**WHAT THE TASK ASKS**
Read through the lines below for the string "then" and copy each one that has it.
*** RECORDS FOR THE EXERCISE ***
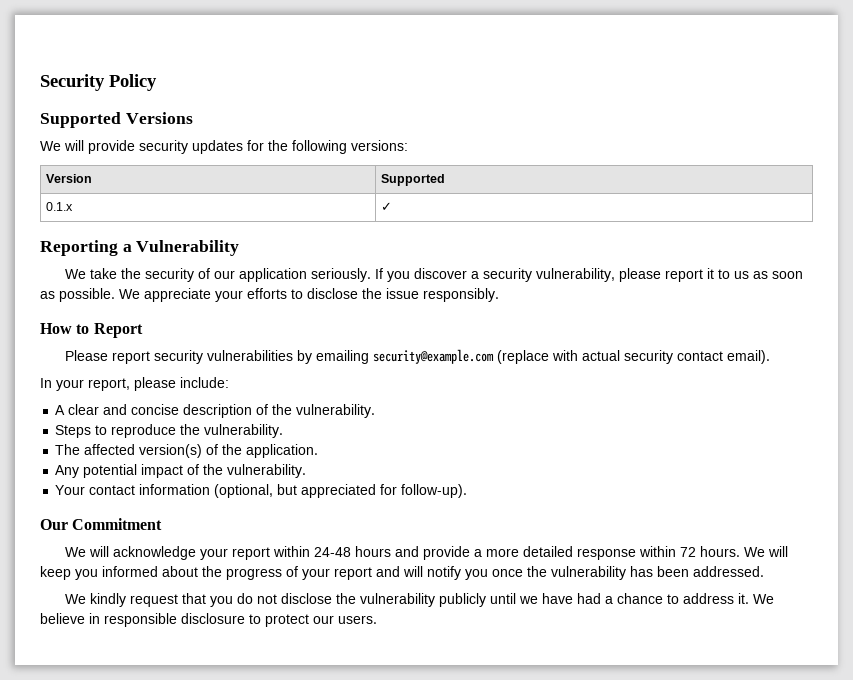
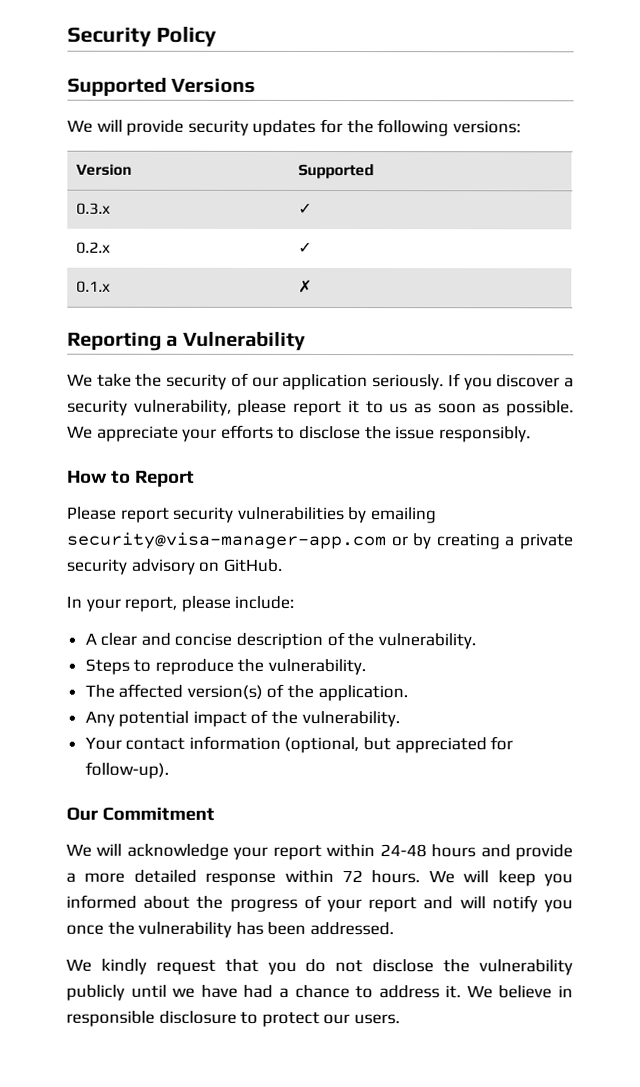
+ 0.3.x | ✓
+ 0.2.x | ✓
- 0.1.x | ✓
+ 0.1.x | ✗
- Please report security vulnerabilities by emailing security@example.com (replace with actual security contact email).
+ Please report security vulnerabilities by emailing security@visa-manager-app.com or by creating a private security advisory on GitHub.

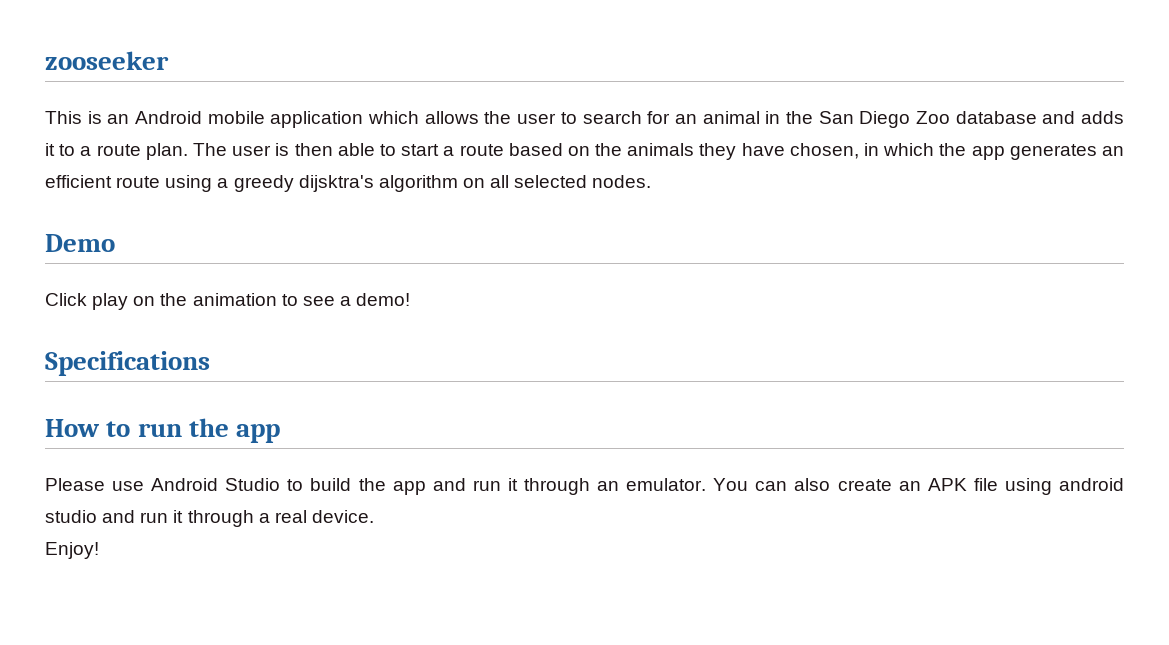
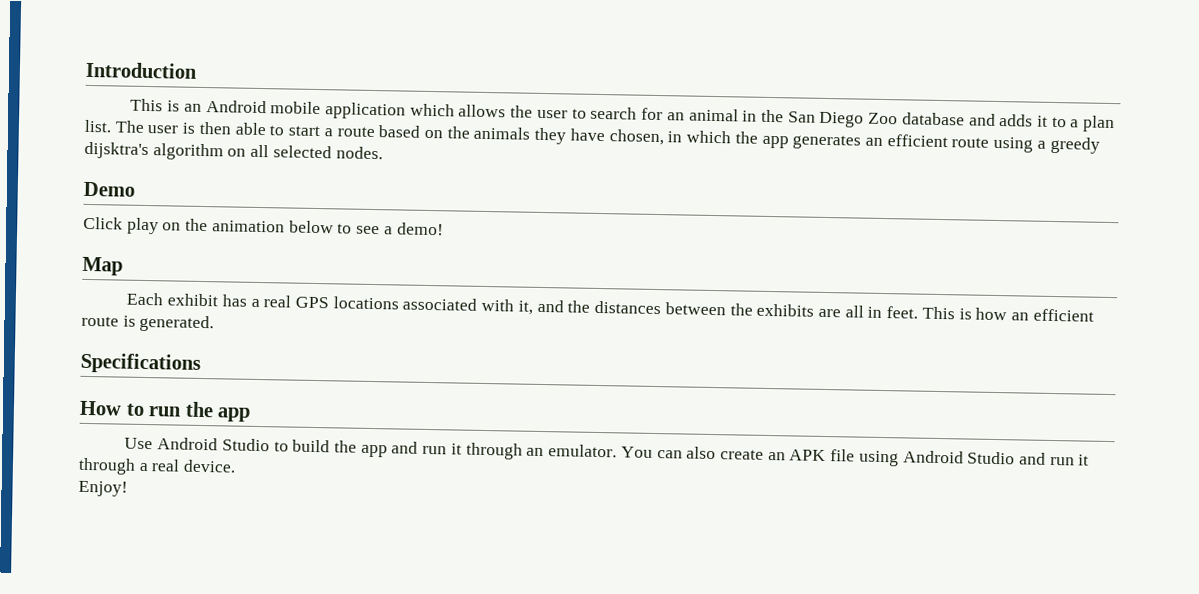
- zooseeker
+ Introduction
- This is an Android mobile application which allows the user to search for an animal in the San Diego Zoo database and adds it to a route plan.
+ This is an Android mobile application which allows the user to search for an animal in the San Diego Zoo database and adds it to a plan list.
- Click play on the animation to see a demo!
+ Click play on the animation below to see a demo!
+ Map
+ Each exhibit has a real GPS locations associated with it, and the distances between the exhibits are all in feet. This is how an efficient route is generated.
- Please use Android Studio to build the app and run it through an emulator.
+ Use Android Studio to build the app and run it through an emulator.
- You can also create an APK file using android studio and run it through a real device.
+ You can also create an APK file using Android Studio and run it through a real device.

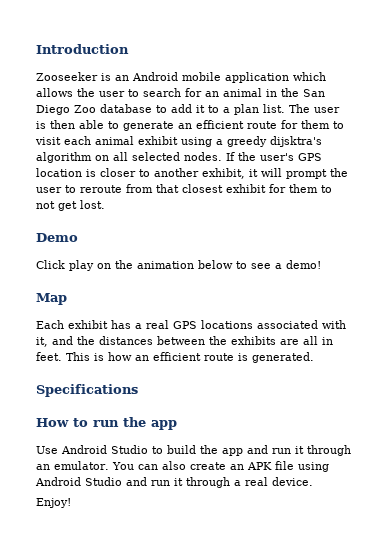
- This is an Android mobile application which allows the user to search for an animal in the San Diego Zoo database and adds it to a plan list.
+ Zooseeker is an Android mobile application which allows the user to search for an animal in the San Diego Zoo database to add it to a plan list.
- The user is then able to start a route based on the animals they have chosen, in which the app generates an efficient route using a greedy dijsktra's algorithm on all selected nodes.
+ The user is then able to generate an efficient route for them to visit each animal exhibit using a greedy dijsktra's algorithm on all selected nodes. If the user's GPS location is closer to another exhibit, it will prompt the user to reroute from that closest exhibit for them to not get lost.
*** End of RECORDS FOR THE EXERCISE ***
**OUTPUT OF THE EXERCISE**
- The user is then able to start a route based on the animals they have chosen, in which the app generates an efficient route using a greedy dijsktra's algorithm on all selected nodes.
+ The user is then able to generate an efficient route for them to visit each animal exhibit using a greedy dijsktra's algorithm on all selected nodes. If the user's GPS location is closer to another exhibit, it will prompt the user to reroute from that closest exhibit for them to not get lost.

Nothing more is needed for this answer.